On the same site, Localis tells us that the coalition has adopted many of their policies. One of which is to end council tenancies for life and treat those homes solely as housing for the poor. It would seem that Localis, like many of their supporters at Hammersmith and Fulham and in government, are about to create the very thing they want to abolish: namely ‘ghettoes for the poor’.

Localis’s website has a rather amusing Testimonials page. All the testimony comes from those who either work for Localis or those who have written reports for them.
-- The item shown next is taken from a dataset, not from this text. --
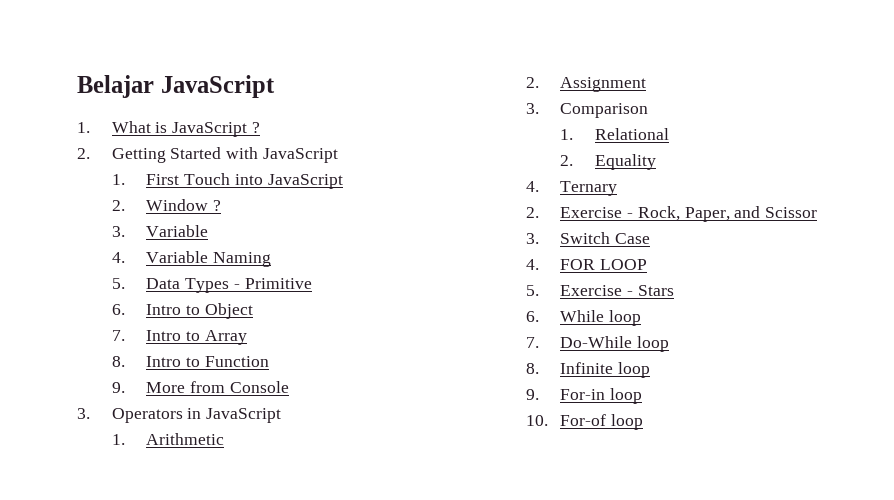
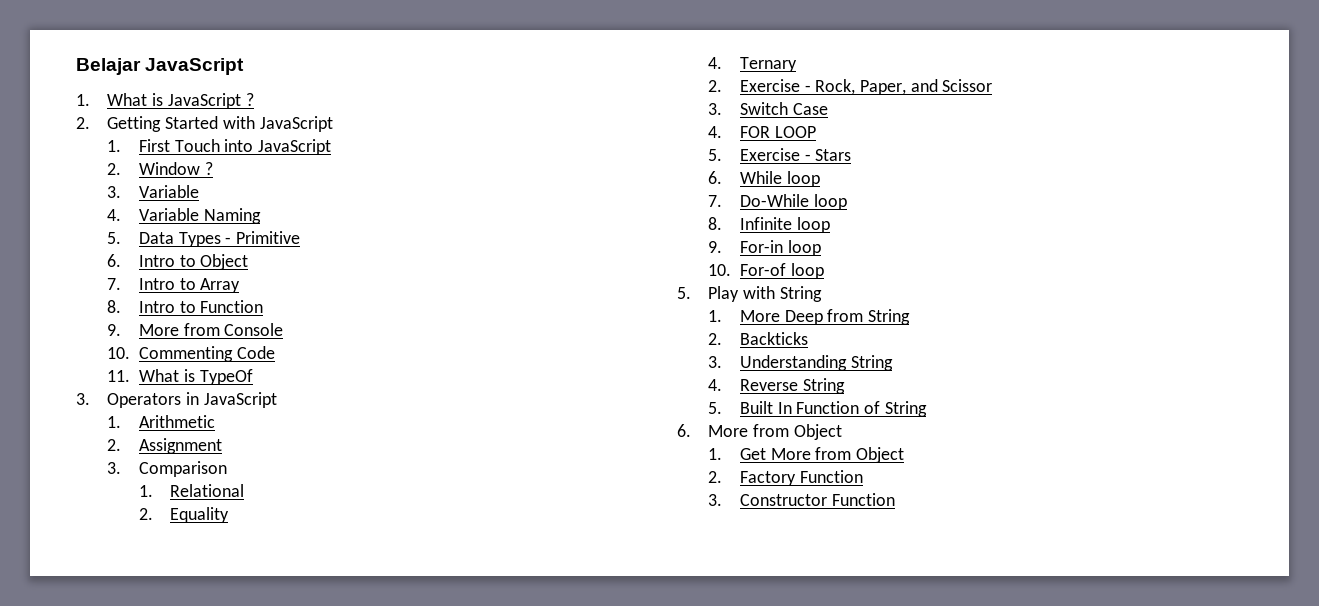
(289, 387) none -> [107,346,275,362] [107,369,253,385] // 10. Commenting Code // 11. What is TypeOf
(644, 422) none -> [677,286,822,302] [708,309,911,325] [708,332,808,345] [708,355,893,371] [708,378,845,394] [708,401,927,417] [677,424,842,440] [708,447,905,463] [708,470,863,486] [708,493,895,506] // 5. Play with String // 1. More Deep from String // 2. Backticks // 3. Understanding String // 4. Reverse String // 5. Built In Function of String // 6. More from Object // 1. Get More from Object // 2. Factory Function // 3. Constructor Function

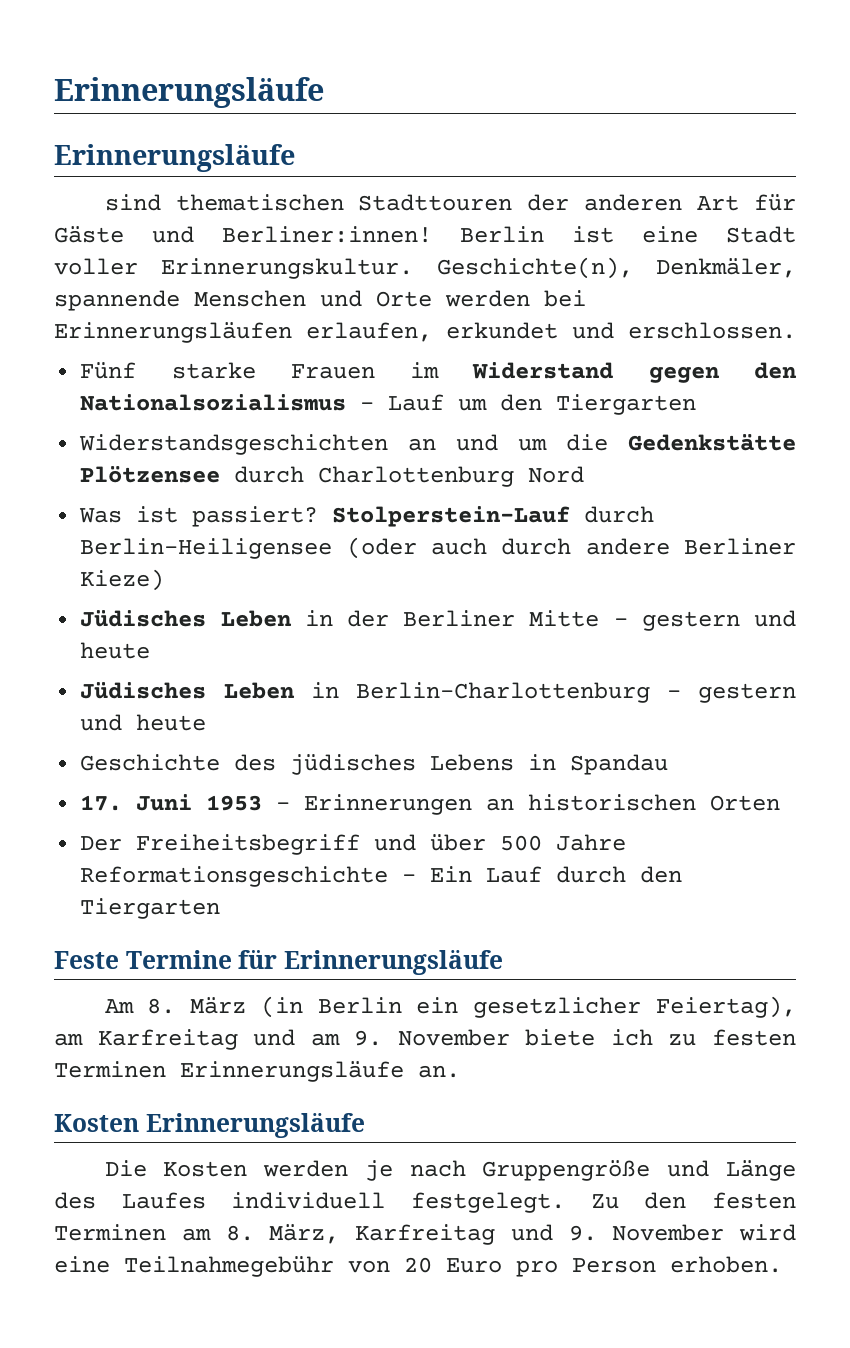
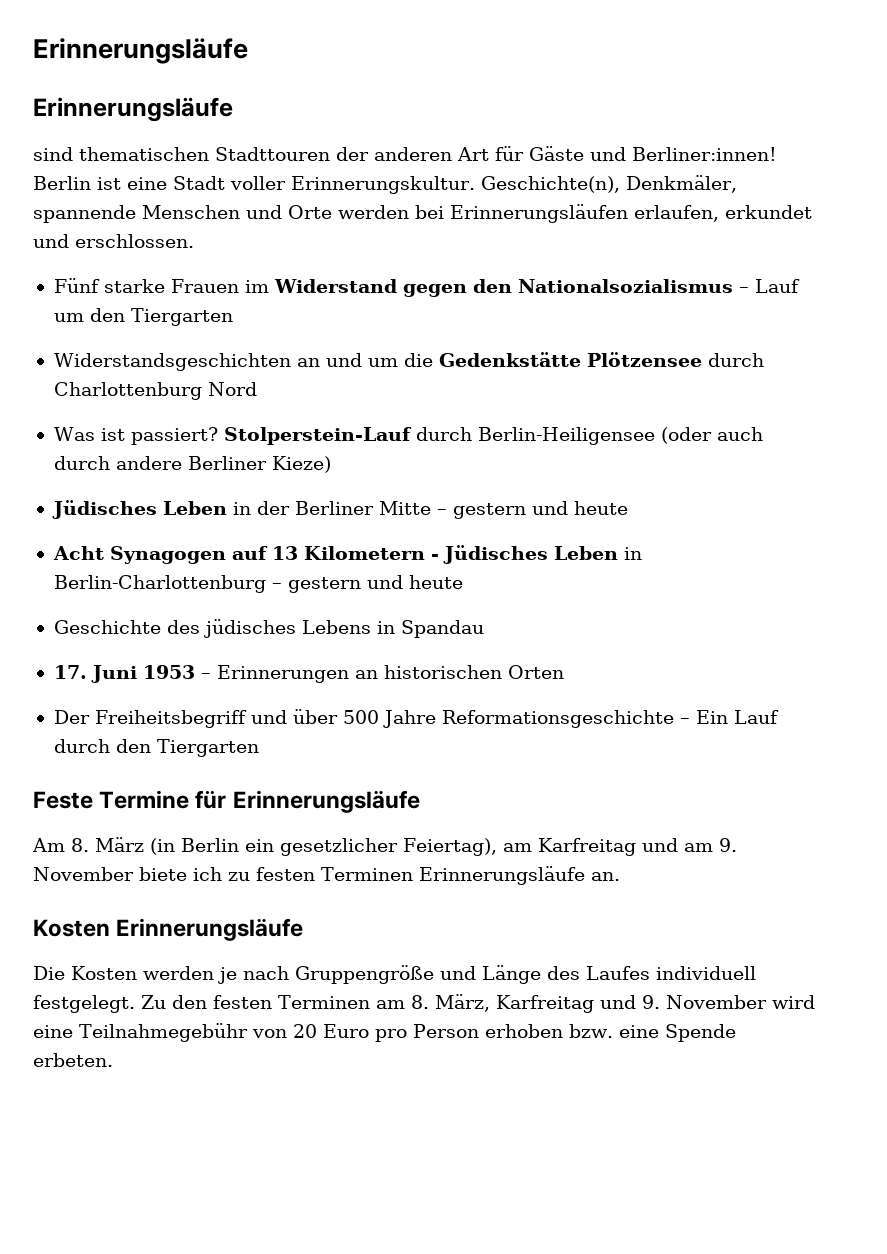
(151, 650) none -> [52,546,439,564] Acht Synagogen auf 13 Kilometern -
[670,1256,782,1273] erhoben. -> [484,1024,736,1042] [33,1053,113,1067] erhoben bzw. eine Spende erbeten.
Here is three of them,

“Localis is not afraid of nurturing the big ideas that lead to radical reform”

(Stephen Greenhalgh, Leader of London Borough of Hammersmith and Fulham).

“Localis is a driving force for change within the localist agenda. Their research is innovative and thought provoking”

(Eric Pickles MP, Conservative Party Chairman)

“Localis is moving from strength to strength with their ambitious project”

(Merrick Cockell, Leader of Royal Borough of Kensington and Chelsea)

These aren’t testimonials in the accepted sense of the word. This is praise-song and it all comes from people who are either board members of Localis or who are otherwise associated with it.

Far from being independent, Localis and Policy Exchange are very close to the Conservative Party.  Both think-tanks are separate for the sake of convenience: Policy Exchange is a registered charity and Localis is not but money flows from Policy Exchange into Localis’s coffers. Colin Barrow, who sits on the board of both think-tanks, donates large sums of money to both. He can afford to, he’s a millionaire.

This is the rationale of Localis and Policy Exchange: to find ways to justify and rationalise the selfishness and cupidity that lies at the heart of Tory thinking.

UPDATE 3/10/11 @ 1221

I’ve noticed that Localis has added more “testimonials” to its Testimonials Page and just to make it look as though it isn’t Tory-led and funded, it’s included Richard Kemp who it describes as a “former Liberal Democrat LGA group leader”.